* **PROMPT**: Going down the data below, set down exactly the line with "Gordas, Chumico Redondo.</td>" and each line after it through the line with "Perurena.</td>"; no other lines.

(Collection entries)
%%

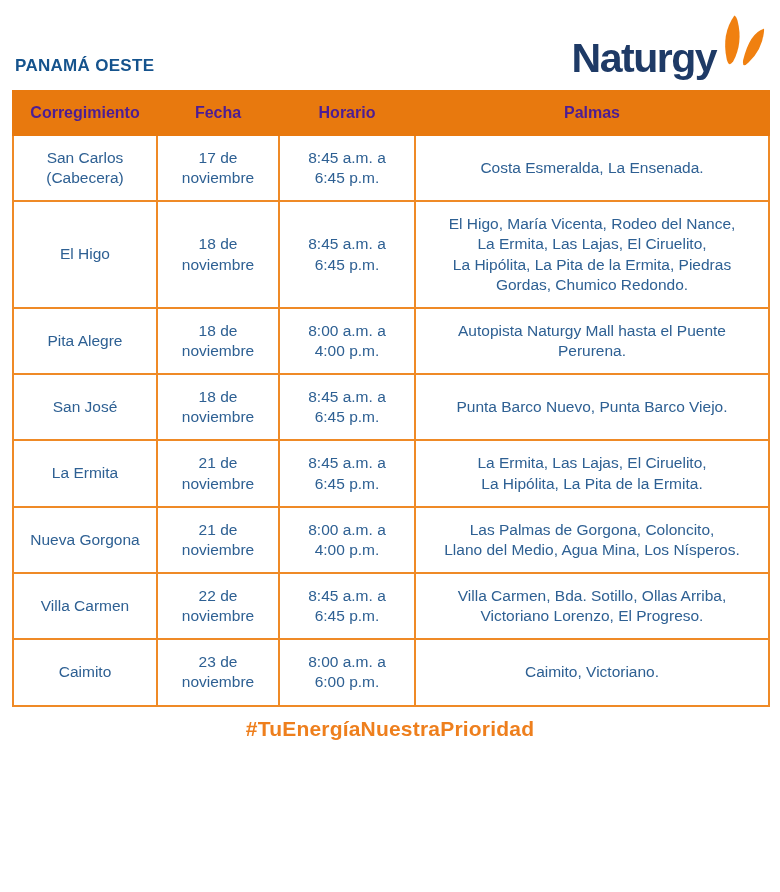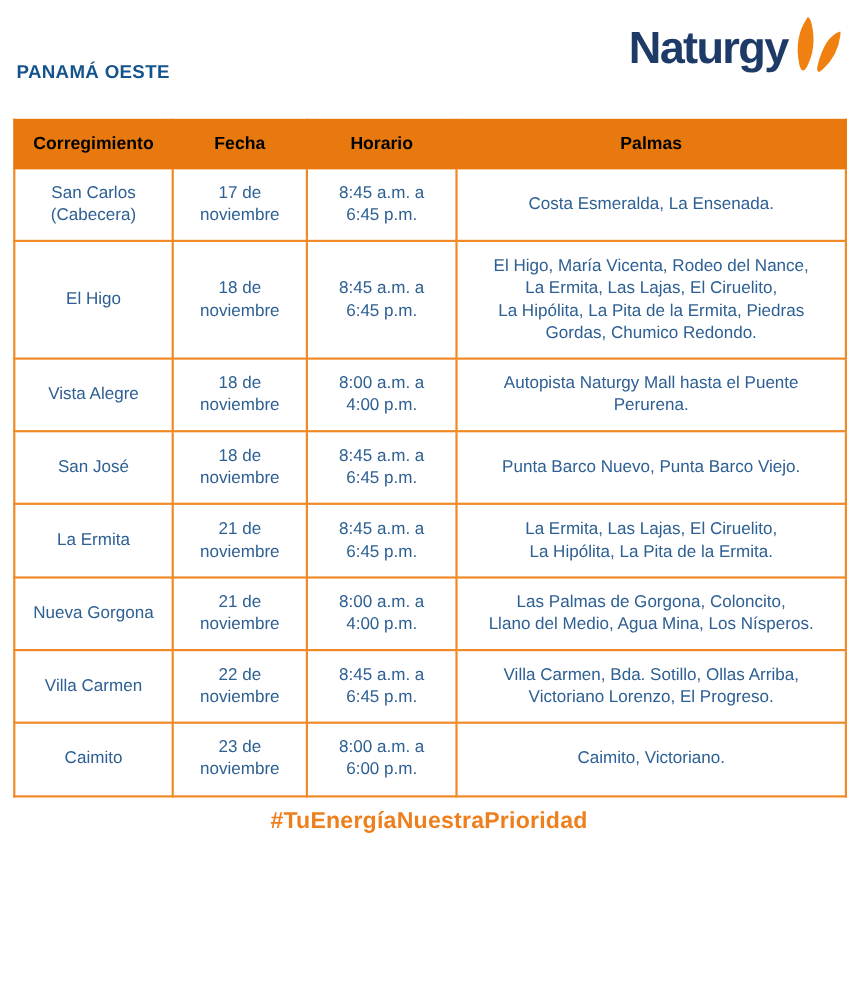--- a/index.html
+++ b/index.html
@@ -9,41 +9,41 @@
     --heading-blue:#15538D;
     --cell-blue:#2E6093;
     --hashtag-orange:#EE7F1D;
   }
   *{margin:0;padding:0;box-sizing:border-box;}
   html,body{background:#ffffff;}
   body{
     width:780px;height:892px;overflow:hidden;position:relative;
     font-family:"Liberation Sans", sans-serif;
   }
-  .top{position:relative;height:108px;}
+  .top{position:relative;height:90px;}
   .region-title{
     position:absolute;left:15px;top:56px;
     font-size:17px;font-weight:bold;letter-spacing:.3px;
     color:var(--heading-blue);
   }
   .logo{
     position:absolute;top:14px;right:14px;
     display:flex;align-items:flex-start;
   }
   .logo-text{
     font-size:41px;font-weight:bold;letter-spacing:-1.5px;
-    color:var(--navy);line-height:1;margin-top:9px;
+    color:var(--navy);line-height:1;margin-top:24px;
   }
   .logo-icon{width:48px;height:62px;margin-left:2px;margin-top:0;}
   table{
     border-collapse:collapse;table-layout:fixed;
     width:756px;margin:0 12px;
   }
   th{
-    background:var(--orange);color:#000000;
+    background:var(--orange);color:#4c1d95;
     font-size:16px;font-weight:bold;
     height:44px;text-align:center;vertical-align:middle;
     border:2px solid var(--orange);
   }
   td{
     border:2px solid var(--border-orange);
     color:var(--cell-blue);
     font-size:15.5px;line-height:1.3;
     text-align:center;vertical-align:middle;
     padding:12px 6px;white-space:pre-line;
@@ -103,21 +103,21 @@
           <td>18 de
 noviembre</td>
           <td>8:45 a.m. a
 6:45 p.m.</td>
           <td>El Higo, María Vicenta, Rodeo del Nance,
 La Ermita, Las Lajas, El Ciruelito,
 La Hipólita, La Pita de la Ermita, Piedras
 Gordas, Chumico Redondo.</td>
         </tr>
         <tr>
-          <td>Vista Alegre</td>
+          <td>Pita Alegre</td>
           <td>18 de
 noviembre</td>
           <td>8:00 a.m. a
 4:00 p.m.</td>
           <td>Autopista Naturgy Mall hasta el Puente
 Perurena.</td>
         </tr>
         <tr>
           <td>San José</td>
           <td>18 de

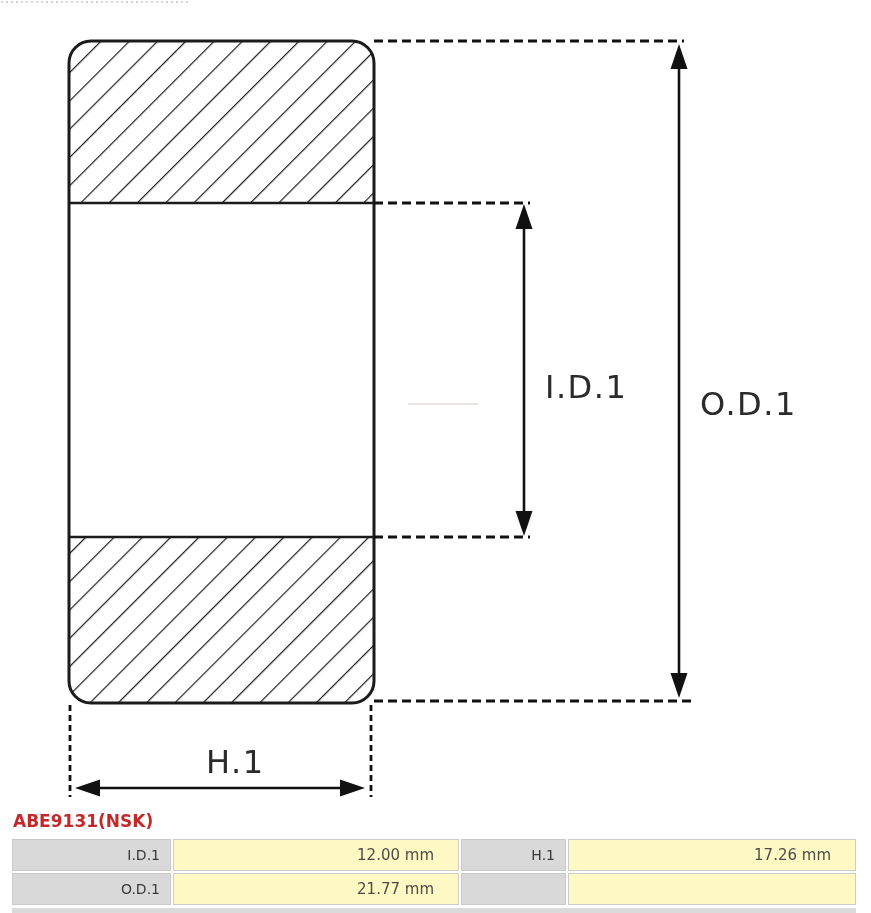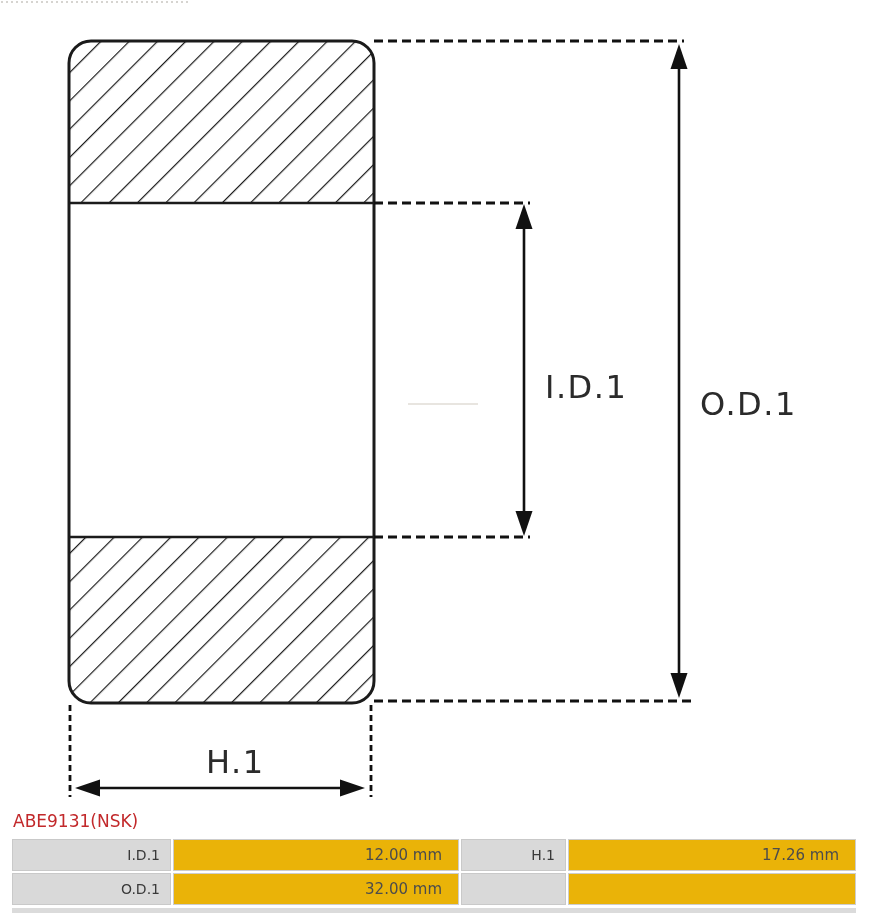--- a/index.html
+++ b/index.html
@@ -19,21 +19,21 @@
     letter-spacing: 1.5px;
     fill: #2b2b2b;
     font-weight: 400;
   }
   .part-title {
     position: absolute;
     left: 13px;
     top: 811px;
     font-size: 17px;
     color: #c2292b;
-    font-weight: 400;
+    font-weight: 700;
     text-decoration: none;
     cursor: pointer;
   }
   .spec-table {
     position: absolute;
     left: 12px;
     top: 839px;
     width: 844px;
     display: grid;
     grid-template-columns: 159px 286px 105px 288px;
@@ -49,24 +49,24 @@
     overflow: hidden;
     white-space: nowrap;
   }
   .cell.label {
     background: #d9d9d9;
     color: #3a3a3a;
     font-size: 14px;
     padding-right: 10px;
   }
   .cell.value {
-    background: #eab308;
+    background: #fef9c3;
     color: #4c4c4c;
     font-size: 15px;
-    padding-right: 16px;
+    padding-right: 24px;
     border-color: #cdcdcd;
   }
   .next-row-edge {
     position: absolute;
     left: 12px;
     top: 908px;
     width: 844px;
     height: 5px;
     background: #dbdbdb;
   }
@@ -135,20 +135,20 @@
 
   <a class="part-title">ABE9131(NSK)</a>
 
   <div class="spec-table">
     <div class="cell label">I.D.1</div>
     <div class="cell value">12.00 mm</div>
     <div class="cell label">H.1</div>
     <div class="cell value">17.26 mm</div>
 
     <div class="cell label">O.D.1</div>
-    <div class="cell value">32.00 mm</div>
+    <div class="cell value">21.77 mm</div>
     <div class="cell label"></div>
     <div class="cell value"></div>
   </div>
 
   <div class="next-row-edge"></div>
 
 </div>
 
 </body></html>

%%

* **SOLUTION TO THE EXERCISE**:
 Gordas, Chumico Redondo.</td>
         </tr>
         <tr>
-          <td>Vista Alegre</td>
+          <td>Pita Alegre</td>
           <td>18 de
 noviembre</td>
           <td>8:00 a.m. a
 4:00 p.m.</td>
           <td>Autopista Naturgy Mall hasta el Puente
 Perurena.</td>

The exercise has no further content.